Description of the task: Check every line of the material for the word "base". Copy those that have it.

Source data:
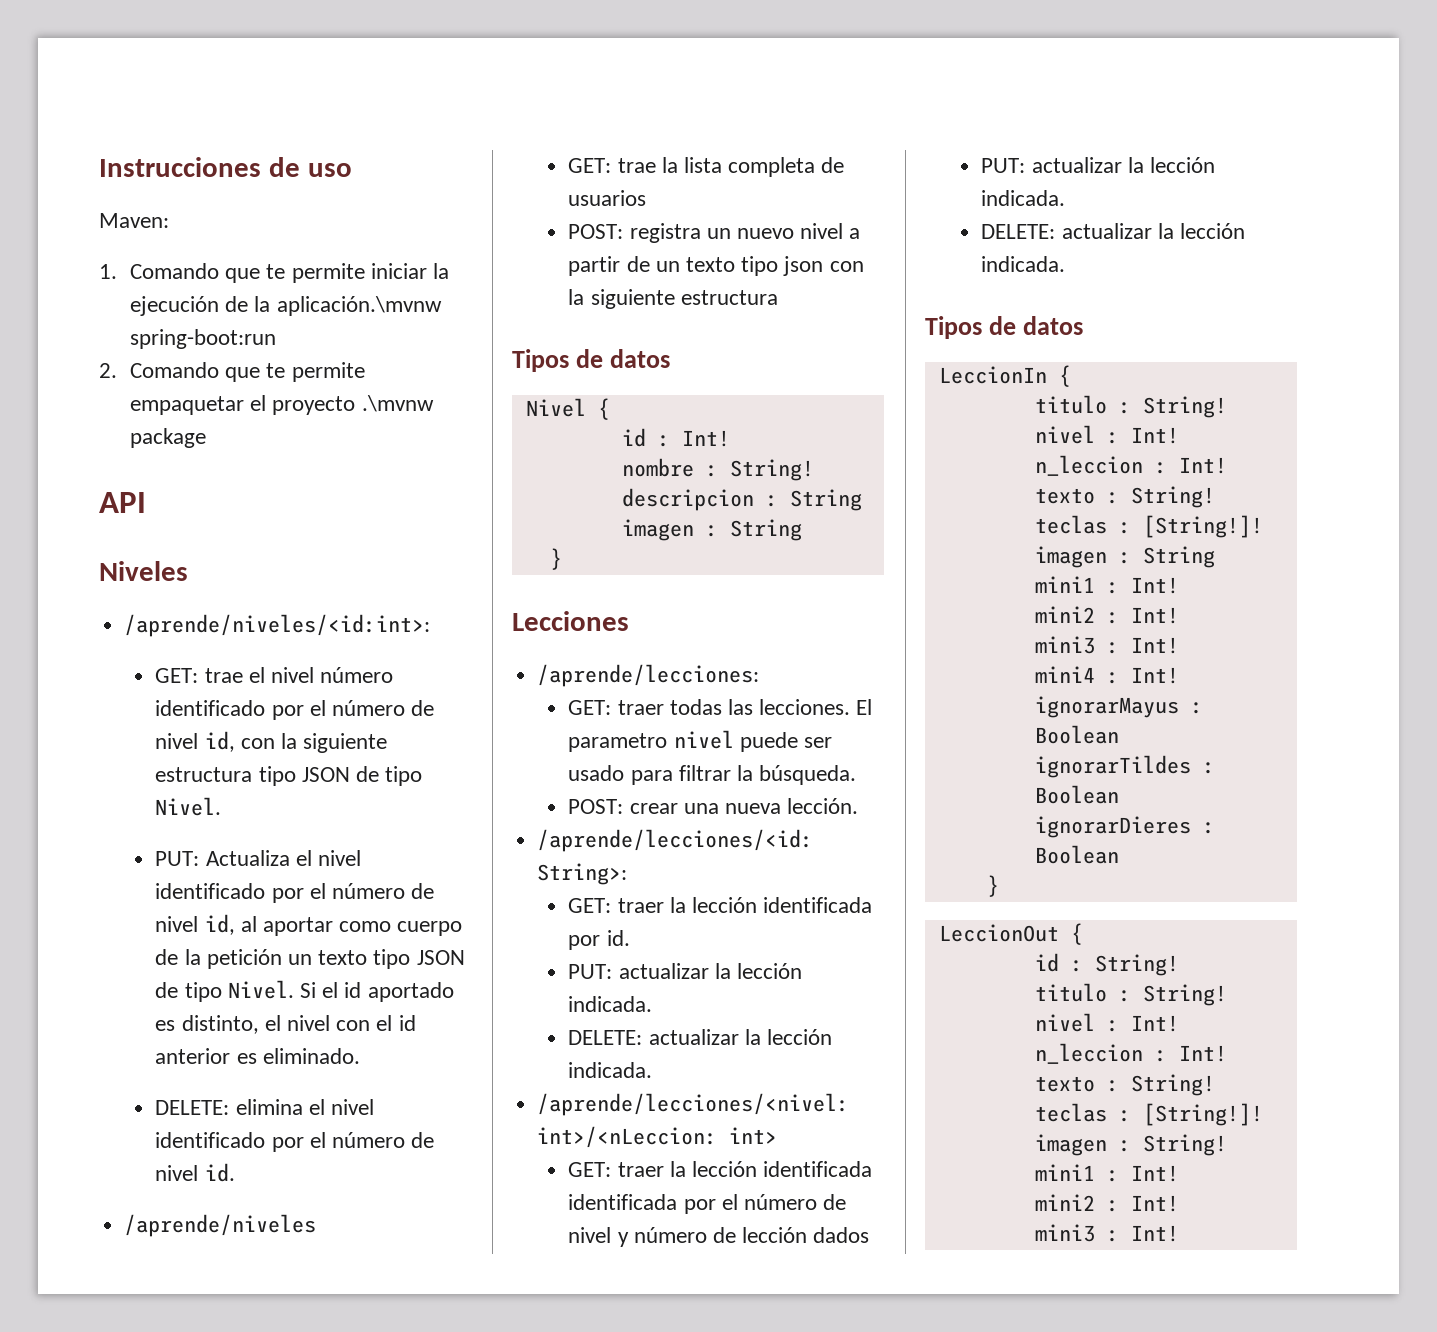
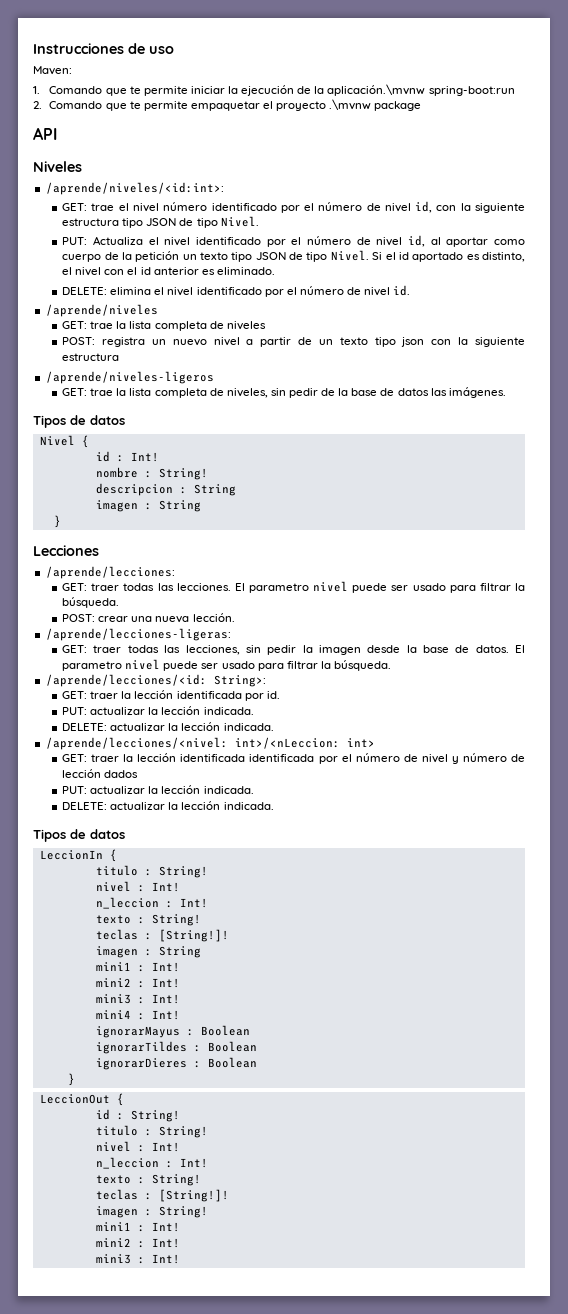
- GET: trae la lista completa de usuarios
+ GET: trae la lista completa de niveles
+ /aprende/niveles-ligeros
+ GET: trae la lista completa de niveles, sin pedir de la base de datos las imágenes.
+ /aprende/lecciones-ligeras:
+ GET: traer todas las lecciones, sin pedir la imagen desde la base de datos. El parametro nivel puede ser usado para filtrar la búsqueda.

Reply:
+ GET: trae la lista completa de niveles, sin pedir de la base de datos las imágenes.
+ GET: traer todas las lecciones, sin pedir la imagen desde la base de datos. El parametro nivel puede ser usado para filtrar la búsqueda.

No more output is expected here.